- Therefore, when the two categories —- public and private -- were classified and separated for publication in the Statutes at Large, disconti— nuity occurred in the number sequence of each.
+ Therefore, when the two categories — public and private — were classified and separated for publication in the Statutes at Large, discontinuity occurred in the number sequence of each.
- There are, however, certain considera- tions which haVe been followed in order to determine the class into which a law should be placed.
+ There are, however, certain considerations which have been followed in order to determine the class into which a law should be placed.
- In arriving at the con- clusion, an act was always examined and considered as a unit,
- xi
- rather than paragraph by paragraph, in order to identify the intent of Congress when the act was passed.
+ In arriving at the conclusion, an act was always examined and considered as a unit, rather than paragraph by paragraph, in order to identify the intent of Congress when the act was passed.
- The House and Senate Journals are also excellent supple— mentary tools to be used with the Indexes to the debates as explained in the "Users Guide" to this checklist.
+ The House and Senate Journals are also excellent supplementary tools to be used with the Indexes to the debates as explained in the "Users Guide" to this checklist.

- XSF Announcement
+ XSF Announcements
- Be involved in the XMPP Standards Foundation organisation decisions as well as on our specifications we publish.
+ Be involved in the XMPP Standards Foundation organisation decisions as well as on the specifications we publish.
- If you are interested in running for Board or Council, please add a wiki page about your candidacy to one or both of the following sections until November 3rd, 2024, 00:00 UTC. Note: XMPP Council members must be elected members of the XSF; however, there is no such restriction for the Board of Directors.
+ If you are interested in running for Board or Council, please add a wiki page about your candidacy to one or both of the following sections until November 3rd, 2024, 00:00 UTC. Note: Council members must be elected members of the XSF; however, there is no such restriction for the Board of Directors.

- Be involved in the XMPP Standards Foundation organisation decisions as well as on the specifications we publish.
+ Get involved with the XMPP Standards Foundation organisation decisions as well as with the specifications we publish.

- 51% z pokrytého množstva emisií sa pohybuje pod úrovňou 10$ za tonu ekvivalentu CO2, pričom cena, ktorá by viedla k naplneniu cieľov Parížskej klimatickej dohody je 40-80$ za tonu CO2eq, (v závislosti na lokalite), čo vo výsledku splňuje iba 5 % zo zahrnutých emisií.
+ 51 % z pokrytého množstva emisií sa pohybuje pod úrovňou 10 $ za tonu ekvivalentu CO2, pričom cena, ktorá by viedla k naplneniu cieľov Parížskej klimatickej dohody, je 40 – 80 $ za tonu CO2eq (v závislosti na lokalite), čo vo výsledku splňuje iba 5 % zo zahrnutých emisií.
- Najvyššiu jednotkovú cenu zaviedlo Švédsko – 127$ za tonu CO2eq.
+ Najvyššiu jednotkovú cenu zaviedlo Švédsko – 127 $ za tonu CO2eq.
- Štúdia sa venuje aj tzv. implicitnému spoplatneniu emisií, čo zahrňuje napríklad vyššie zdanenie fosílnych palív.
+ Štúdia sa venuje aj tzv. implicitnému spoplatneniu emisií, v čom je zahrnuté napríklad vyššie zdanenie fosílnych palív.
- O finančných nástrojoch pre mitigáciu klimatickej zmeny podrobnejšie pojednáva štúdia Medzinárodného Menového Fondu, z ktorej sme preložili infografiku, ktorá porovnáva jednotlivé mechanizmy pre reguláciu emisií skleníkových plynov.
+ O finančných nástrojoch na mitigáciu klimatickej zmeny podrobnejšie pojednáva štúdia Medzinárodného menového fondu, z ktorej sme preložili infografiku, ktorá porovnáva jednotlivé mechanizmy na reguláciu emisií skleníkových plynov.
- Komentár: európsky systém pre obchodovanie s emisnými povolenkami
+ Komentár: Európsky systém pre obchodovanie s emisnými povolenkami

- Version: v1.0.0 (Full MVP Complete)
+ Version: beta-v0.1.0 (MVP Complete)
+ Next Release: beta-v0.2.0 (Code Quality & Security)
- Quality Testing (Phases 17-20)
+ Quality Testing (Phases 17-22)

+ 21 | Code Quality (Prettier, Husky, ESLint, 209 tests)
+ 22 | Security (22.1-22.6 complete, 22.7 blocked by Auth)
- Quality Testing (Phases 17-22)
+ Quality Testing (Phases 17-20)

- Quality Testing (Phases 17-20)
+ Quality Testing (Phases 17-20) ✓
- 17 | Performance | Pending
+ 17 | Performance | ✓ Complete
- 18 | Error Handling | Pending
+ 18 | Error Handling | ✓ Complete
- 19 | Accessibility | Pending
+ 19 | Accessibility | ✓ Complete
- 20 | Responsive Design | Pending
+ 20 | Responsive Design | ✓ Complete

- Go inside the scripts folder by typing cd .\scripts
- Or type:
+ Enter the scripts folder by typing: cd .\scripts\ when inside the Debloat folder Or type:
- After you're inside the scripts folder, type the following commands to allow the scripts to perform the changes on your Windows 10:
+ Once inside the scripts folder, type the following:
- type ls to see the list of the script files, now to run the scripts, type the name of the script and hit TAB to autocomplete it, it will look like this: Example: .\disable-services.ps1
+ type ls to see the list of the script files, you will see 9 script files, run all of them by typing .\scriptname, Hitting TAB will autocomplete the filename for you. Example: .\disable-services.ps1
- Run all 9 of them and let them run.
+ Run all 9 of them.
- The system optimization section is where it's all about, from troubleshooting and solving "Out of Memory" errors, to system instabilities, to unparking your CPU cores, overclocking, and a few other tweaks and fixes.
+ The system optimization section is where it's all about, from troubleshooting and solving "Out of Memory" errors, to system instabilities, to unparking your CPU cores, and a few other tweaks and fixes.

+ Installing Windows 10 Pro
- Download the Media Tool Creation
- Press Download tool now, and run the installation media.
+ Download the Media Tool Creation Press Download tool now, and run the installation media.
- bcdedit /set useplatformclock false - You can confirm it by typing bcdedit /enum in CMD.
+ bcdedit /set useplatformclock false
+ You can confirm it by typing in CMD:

ACTIVITY
Please show each line in the records above that contains "determine".

TASK RESPONSE
- There are, however, certain considera- tions which haVe been followed in order to determine the class into which a law should be placed.
+ There are, however, certain considerations which have been followed in order to determine the class into which a law should be placed.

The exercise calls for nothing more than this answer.